Chacun a entendu parler des terribles persécutions d’Hadrien, au début du second siècle de notre ère ; les sources talmudiques relatent avec force détails que les pires interdits portaient sur l’étude de la Torah et la pratique de la circoncision, tous deux punissables de mort. On raconte que les légionnaires romains, surprenant un sage plongé dans l’étude de la Torah de Dieu, le ligotait à l’aide du rouleau sacré et y mettait le feu.

Au moins deux passages talmudiques nous restituent le martyre des dix sages qui subirent un supplice atroce. On les nomme les Dix martyrs du royaume, donc de Rome ( Assara haorugué malkhout). On notera la présence du terme hébraïque malkhout (royaume : Rome). On peut parler d’un antagonisme culturel profond. La romanité et la judéité n’allaient pas de pair, ou étaient mutuellement exclusives. L’occupation romaine a voulu déraciner le judaïsme des judéens sans y parvenir.

Et la christianisation de l’empire n’a pas arrangé les choses, bien au contraire. Chaïm a écrit cette phrase, la première de cette rubrique ; ce fut un siècle de sang et d’horreur… Et la sensibilité juive de notre auteur éclate ici dans toute sa richesse. Notamment lorsqu’il rappelle que les Romains s’étaient lancés à la poursuite du moindre descendant de la dynastie davidique puisque c’est de ce rameau que devait naître le Messie… Afin d’éviter toute révolte ou tout trouble à l’ordre public, il suffisait de faire disparaître le moindre prétendant à la fonction messianique.

Hérode lui-même s’était déjà nettement illustré dans cette sordide besogne. Mais l’essentiel n’était plus là ; relisons plutôt cette belle phrase de Chaïm : Rome conquit l’Orient avec ses légions, l’Orient conquit Rome avec ses dieux… Certes, il y avait ces imposants panthéons grecs avec leurs correspondants latins. Mais l’Orient conserve sa supériorité en tant que matrice de divinités les plus diverses. Renan lui-même le notera en écrivant que toutes les religions européennes ont vu le jour en Orient.

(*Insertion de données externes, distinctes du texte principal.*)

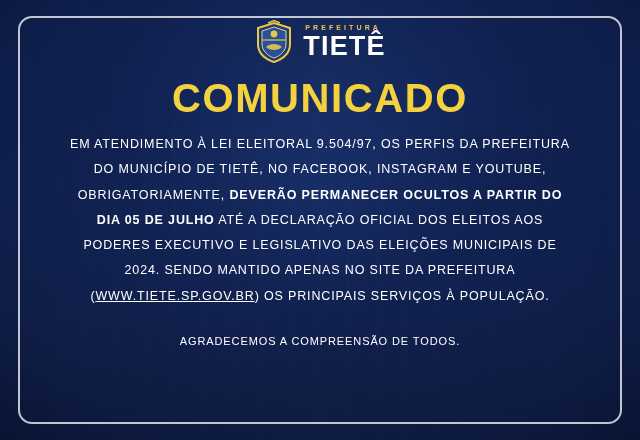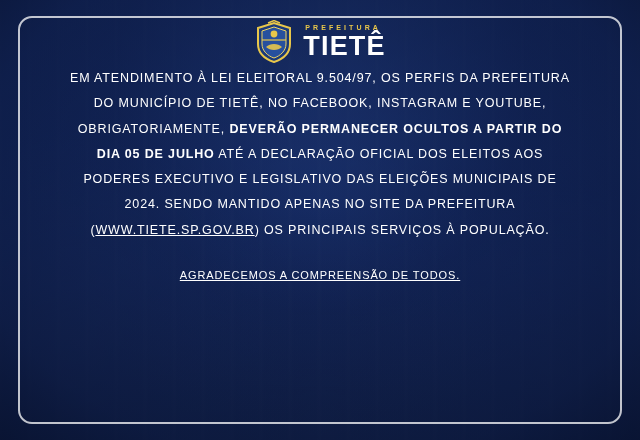--- a/index.html
+++ b/index.html
@@ -122,21 +122,20 @@
     color: #ffffff;
     text-decoration: underline;
     margin-top: 36px;
   }
   .footer-note {
     margin-top: 26px;
     color: #ffffff;
     font-size: 11px;
     letter-spacing: 0.9px;
     text-align: right;
-    text-decoration: underline;
   }
 </style>
 </head>
 <body>
 
 <div class="poster">
   <div class="bg-texture"></div>
   <div class="vignette"></div>
   <div class="frame"></div>
 
@@ -152,20 +151,21 @@
           <circle cx="20" cy="14" r="3.4" fill="#e9c74a"></circle>
           <path d="M14 3 L20 0.5 L26 3" fill="none" stroke="#e9c74a" stroke-width="1.4"></path>
         </svg>
       </span>
       <span class="brand-text">
         <span class="brand-pref">PREFEITURA</span>
         <span class="brand-city">TIETÊ</span>
       </span>
     </div>
 
+    <div class="headline">COMUNICADO</div>
 
     <div class="body-text">
       <span>EM ATENDIMENTO À LEI ELEITORAL 9.504/97, OS PERFIS DA PREFEITURA DO MUNICÍPIO DE TIETÊ, NO FACEBOOK, INSTAGRAM E YOUTUBE, OBRIGATORIAMENTE, </span><b>DEVERÃO PERMANECER OCULTOS A PARTIR DO DIA 05 DE JULHO</b><span> ATÉ A DECLARAÇÃO OFICIAL DOS ELEITOS AOS PODERES EXECUTIVO E LEGISLATIVO DAS ELEIÇÕES MUNICIPAIS DE 2024. SENDO MANTIDO APENAS NO SITE DA PREFEITURA (</span><span class="link">WWW.TIETE.SP.GOV.BR</span><span>) OS PRINCIPAIS SERVIÇOS À POPULAÇÃO.</span>
     </div>
 
     <div class="footer-note">AGRADECEMOS A COMPREENSÃO DE TODOS.</div>
 
   </div>
 </div>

Les historiens spécialistes de cette période (et dont je ne suis hélas pas) supputent que les juifs constituaient environ 10% de la population globale de l’empire, qui aurait été de 60 millions ; je trouve ce chiffre de 6 millions de juifs dans l’empire romain, très exagéré. En revanche, que la dureté de l’occupation romaine ait suscité bien des vocations messianiques plus ou moins éphémères, cela ne fait pas le moindre doute.

Certains se sont même demandés si cette fièvre messianique ne devait pas son apparition à ces terribles persécutions qui s’étaient abattues sur les habitants de la Judée : ils étaient en gésine d’un Sauveur qui les soustrairait aux insupportables rigueurs du temps. La vie était si dure qu’on faisait tout pour échapper à ce réel.

Ceci correspond aussi à la prédication de Jésus et à sa reprise dans la tradition rabbinique d’un concept qui fera florès : le royaume des cieuc dont je donne les deux versions originales en hébreu et en araméen : malkhout shamayim et malkhouta di shemaya. Ici le terme malkhout se prédique de la royauté, du royaume de Dieu, par opposition à l’impiété de Rome.

Mais Chaïm (p 340s) nous fait part de ce qu’il a vécu il y a peu de temps dans les rues encombrées de Rome, se replongeant dans des événements qu’il décrit, deux millénaires plus tard…

Une sorte d’histoire vécue, mais à distance. Ce genre d’interférences fait la beauté de ce livre dont l’auteur a été, dans bien des domaines, un très grand homme de lettres. En cette même page 341 in fine, Chaïm reconnaît n’éprouver aucun amour pour cette ville de Rome dont l’armée avait jadis détruit le temple de son peuple : il évoque une phrase de l’historien Tacite qui fait état d’un profond divorce entre les mœurs romaines et les pratiques religieuses juive (sans goût et cruelles..).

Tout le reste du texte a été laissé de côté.